DATA FOR THIS EXERCISE |
^^^^^^^^^^^^^^^^
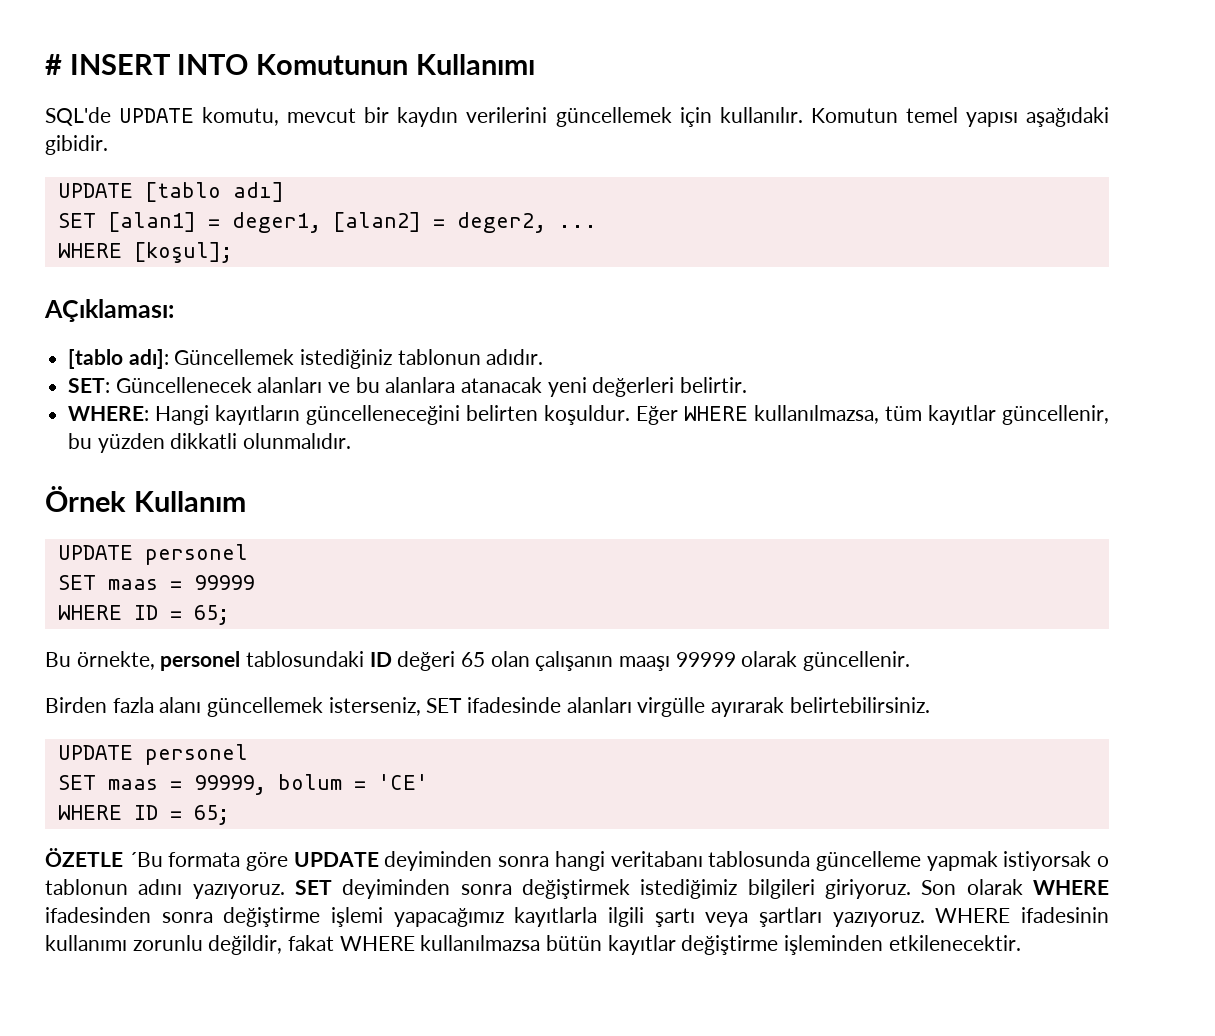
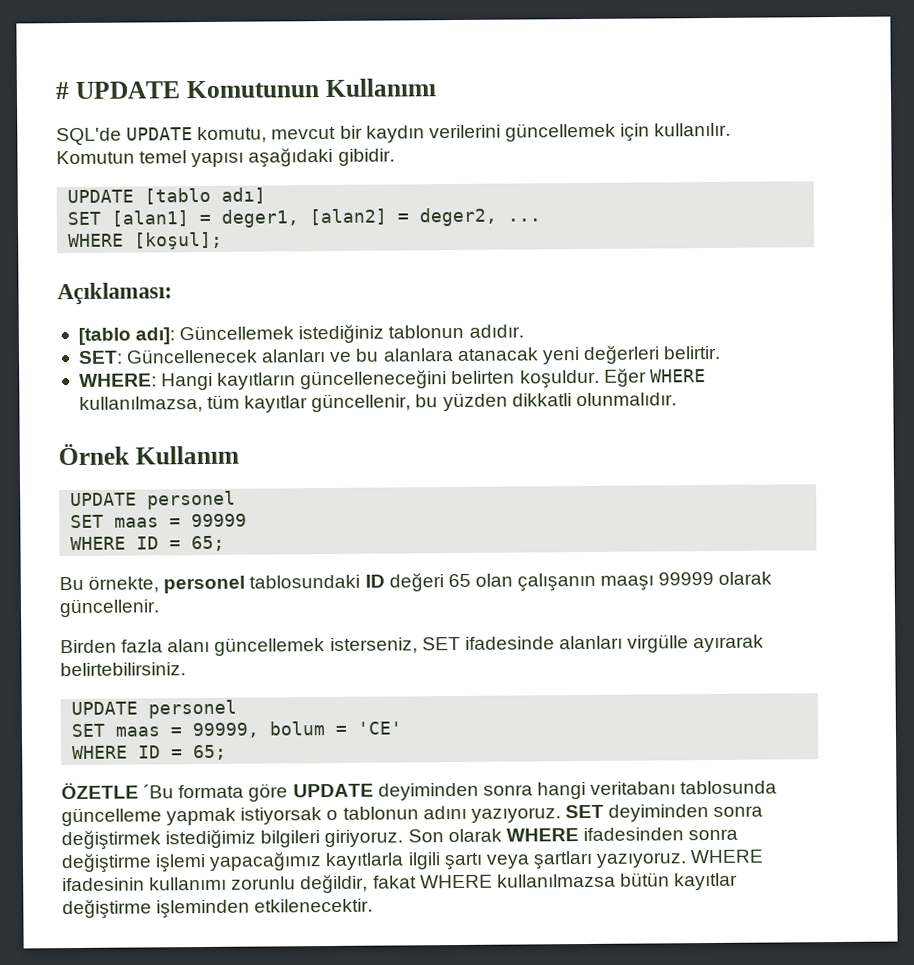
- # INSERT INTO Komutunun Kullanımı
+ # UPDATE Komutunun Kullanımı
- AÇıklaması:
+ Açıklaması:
^^^^^^^^^^^^^^^^
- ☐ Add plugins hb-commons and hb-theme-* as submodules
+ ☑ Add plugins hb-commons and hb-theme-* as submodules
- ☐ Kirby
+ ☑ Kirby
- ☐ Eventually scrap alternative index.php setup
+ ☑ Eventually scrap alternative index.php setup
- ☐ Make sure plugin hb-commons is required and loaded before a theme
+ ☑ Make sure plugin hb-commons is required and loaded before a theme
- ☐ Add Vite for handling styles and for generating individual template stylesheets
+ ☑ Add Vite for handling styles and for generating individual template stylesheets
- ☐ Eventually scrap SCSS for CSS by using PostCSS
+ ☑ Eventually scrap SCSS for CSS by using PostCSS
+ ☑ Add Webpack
^^^^^^^^^^^^^^^^
WHAT TO PRODUCE | Search the listing above for the string "loaded" and copy each line that has it.

ANSWER SPACE |
- ☐ Make sure plugin hb-commons is required and loaded before a theme
+ ☑ Make sure plugin hb-commons is required and loaded before a theme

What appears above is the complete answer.